_Problem to work on_.
Track down each line below containing the string "shipping" and copy it.

*** Record extracts Section Begins ***

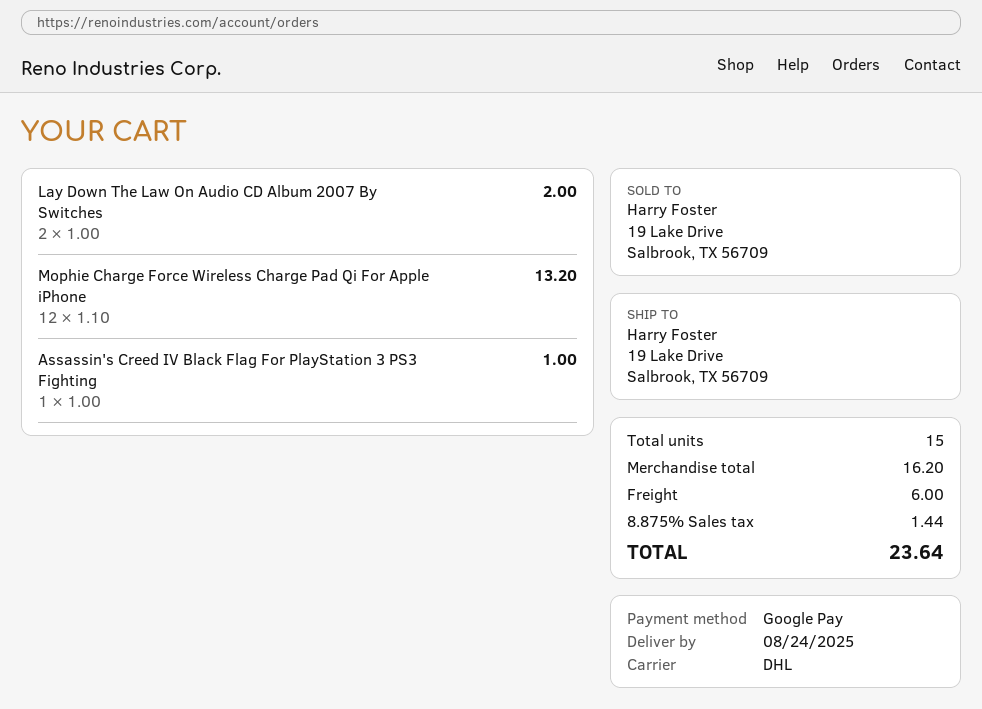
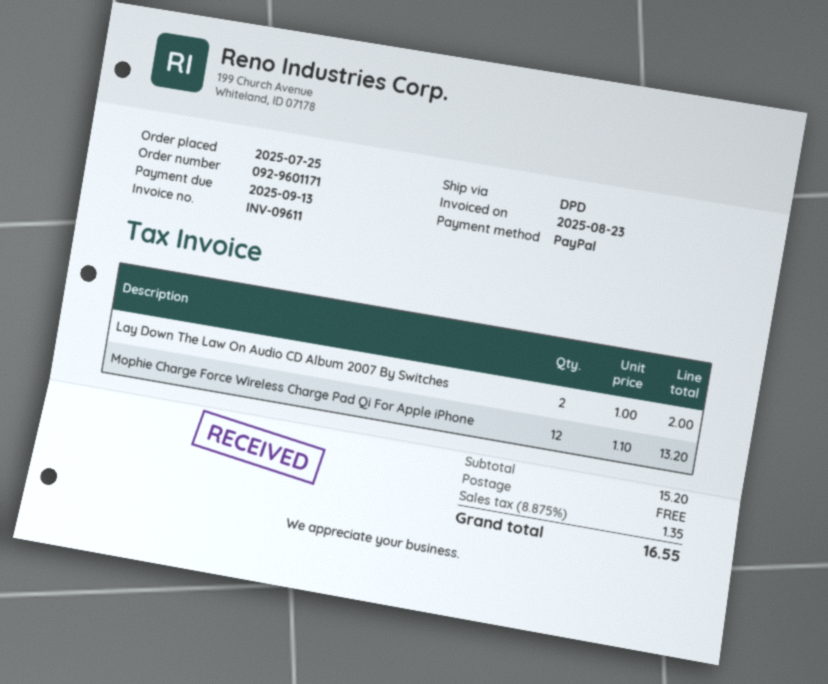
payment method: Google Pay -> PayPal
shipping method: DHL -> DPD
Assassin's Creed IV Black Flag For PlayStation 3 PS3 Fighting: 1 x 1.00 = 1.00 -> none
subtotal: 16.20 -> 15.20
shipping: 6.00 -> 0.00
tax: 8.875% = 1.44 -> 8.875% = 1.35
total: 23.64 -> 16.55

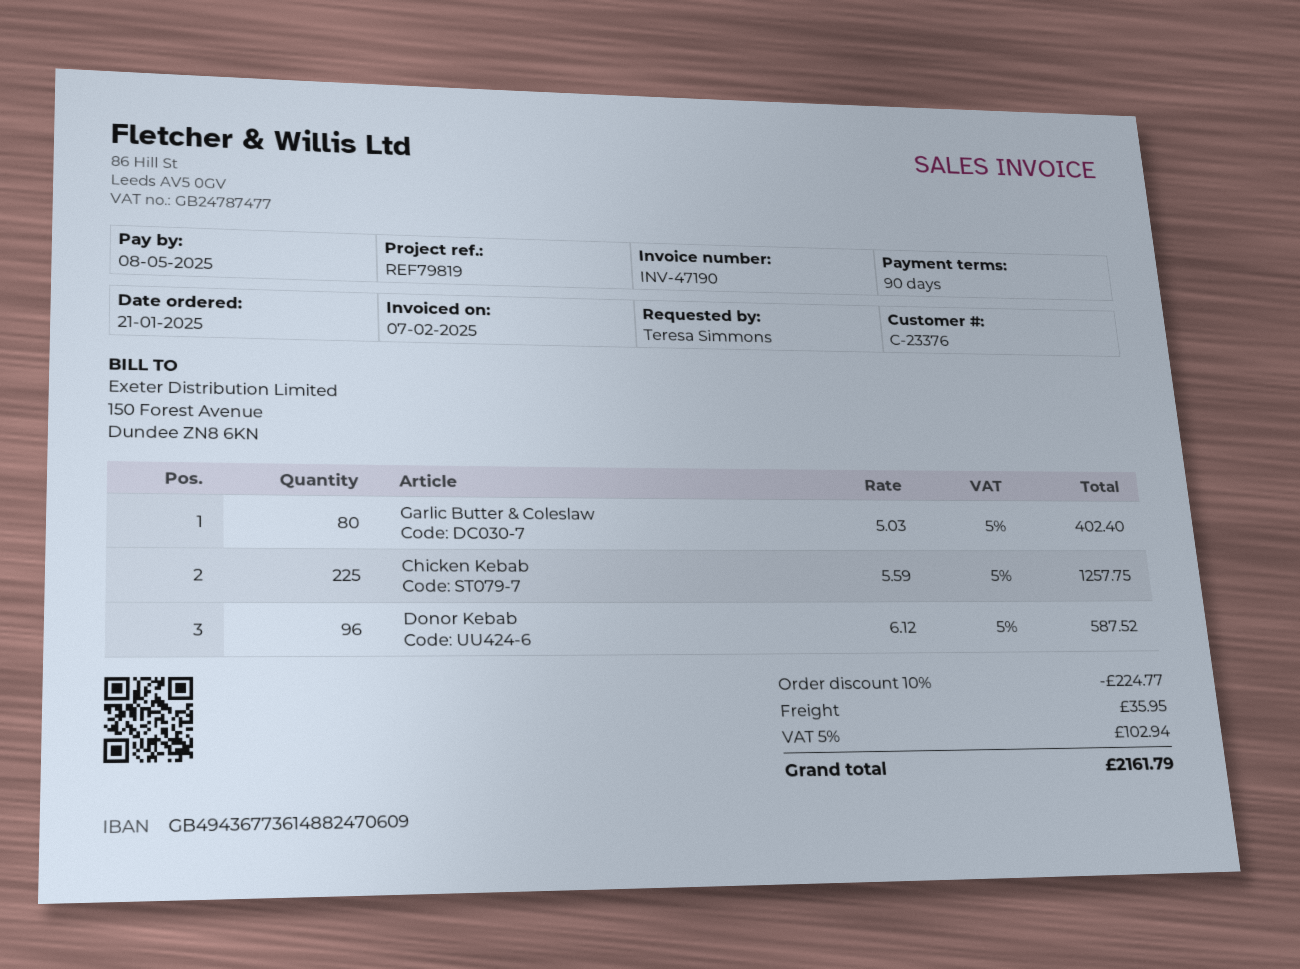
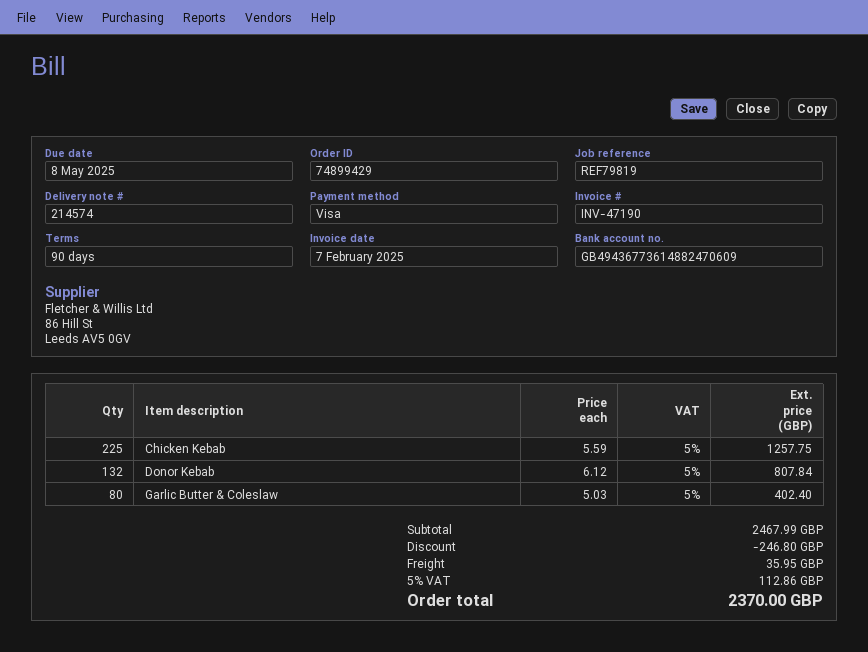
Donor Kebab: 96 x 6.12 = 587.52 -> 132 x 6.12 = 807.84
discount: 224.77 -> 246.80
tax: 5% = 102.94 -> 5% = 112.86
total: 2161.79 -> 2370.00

*** Record extracts Section Ends ***

_Output below_.
shipping method: DHL -> DPD
shipping: 6.00 -> 0.00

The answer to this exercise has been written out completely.